Saturday, May 2, 2009

2009 April Mileage

I wish there was some tool to merge my data onto my blog, but for now, these screenshots will have to do. I've been logging my activities there for years and I don't want to lose my workout data, but it would be nice to have a module that publishes my to FB or elsewhere. Maybe I'll create one in my spare time. What do you use to log your workouts?

Not included in my mileage calendar are the crosstraining workouts I've done. We'll see how those help me out on Sunday.

Friday, May 1, 2009

T minus 2 days

Two days out, still carbo loading. Thankfully, my wife made a great meal - Chicken Assagios and chocolate walnut brownies with Haagen-Dazs ice cream - seen below:

If you're wondering if I finished all that food, I did, plus a little more dessert. Needless to say, I feel all carbed up. One more high carb meal mid-day tomorrow, and I'll be nutrionally set.

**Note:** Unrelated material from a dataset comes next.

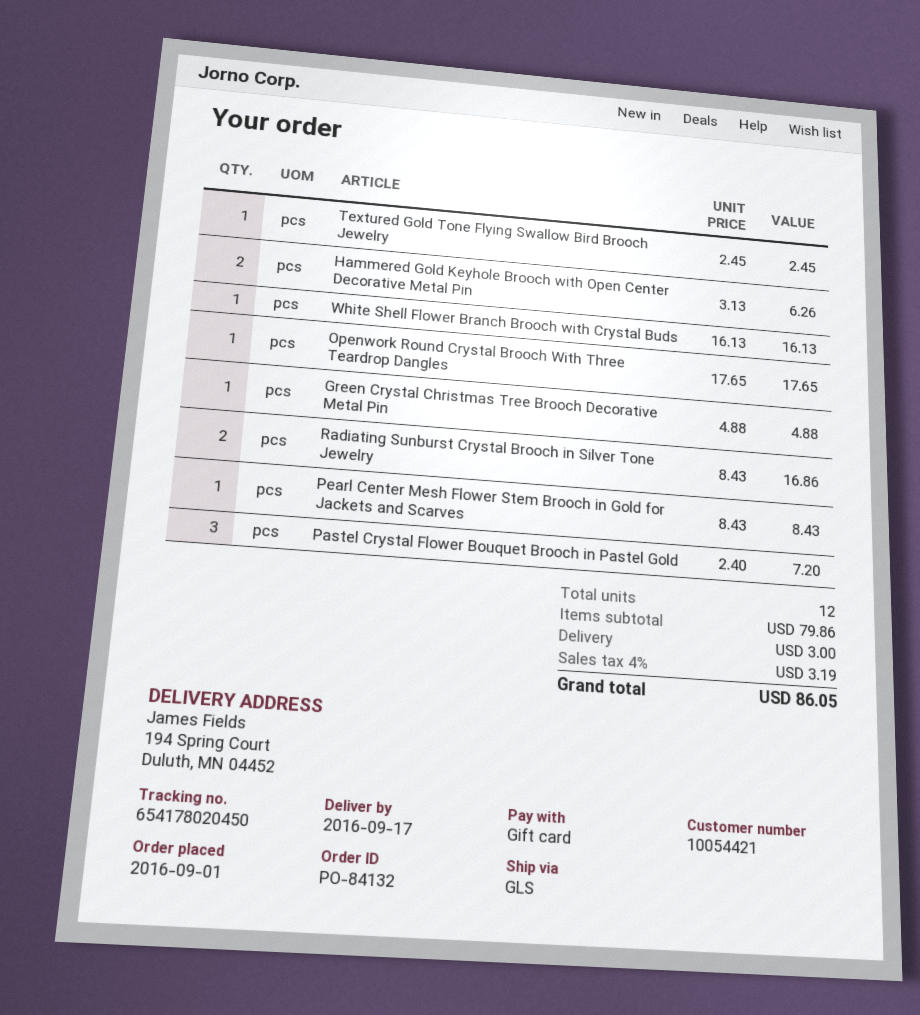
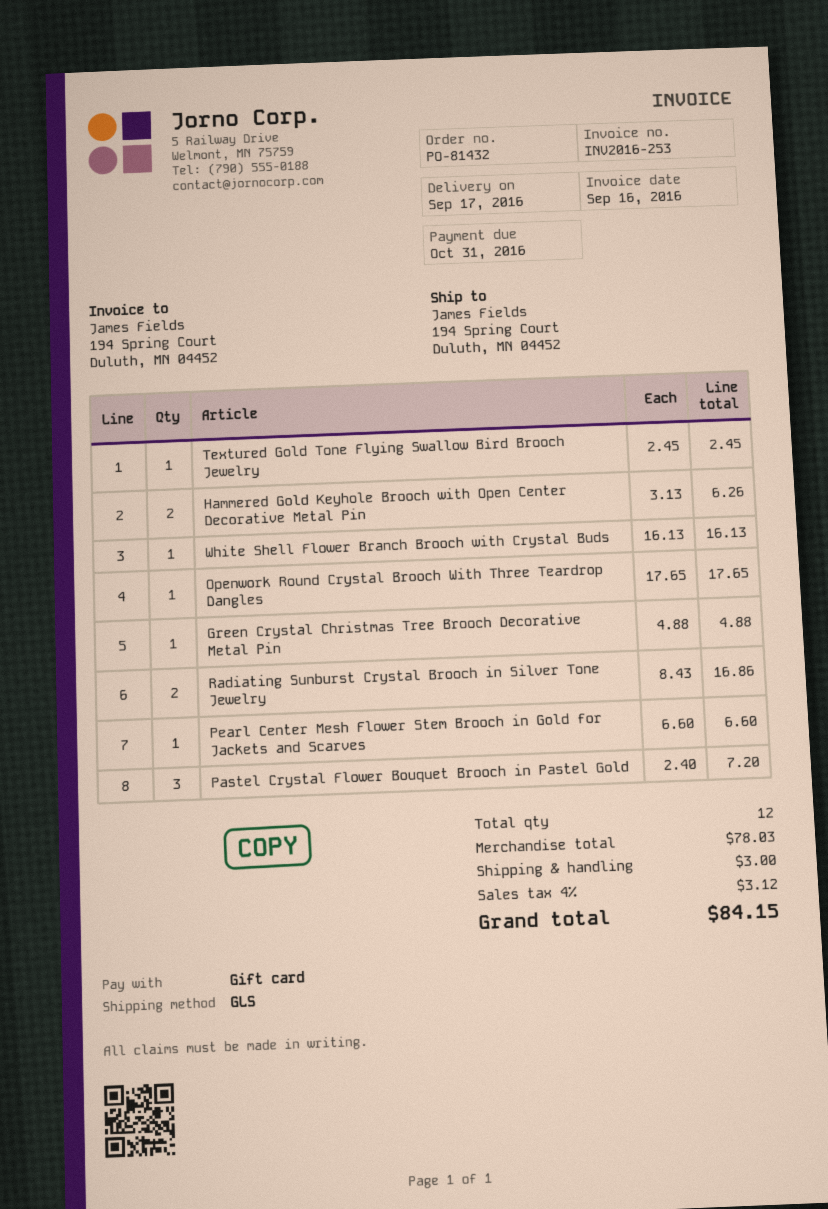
order number: PO-84132 -> PO-81432
Pearl Center Mesh Flower Stem Brooch in Gold for Jackets and Scarves: 1 x 8.43 = 8.43 -> 1 x 6.60 = 6.60
subtotal: 79.86 -> 78.03
tax: 4% = 3.19 -> 4% = 3.12
total: 86.05 -> 84.15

As far as training for the race is concerned, all systems are go. I checked my heart rate yesterday for my pace training run and it was about the same as the NYC marathon, which indicates similar fitness. My racing HR will average in the 160's. I'll just have to make sure I hydrate properly throughout the race to prevent cramping.

The only thing I (and the other 9000+ participants) will have to watch is the weather. There looks to be a decent chance of rain. Praying and crossing my fingers for a rain-free race.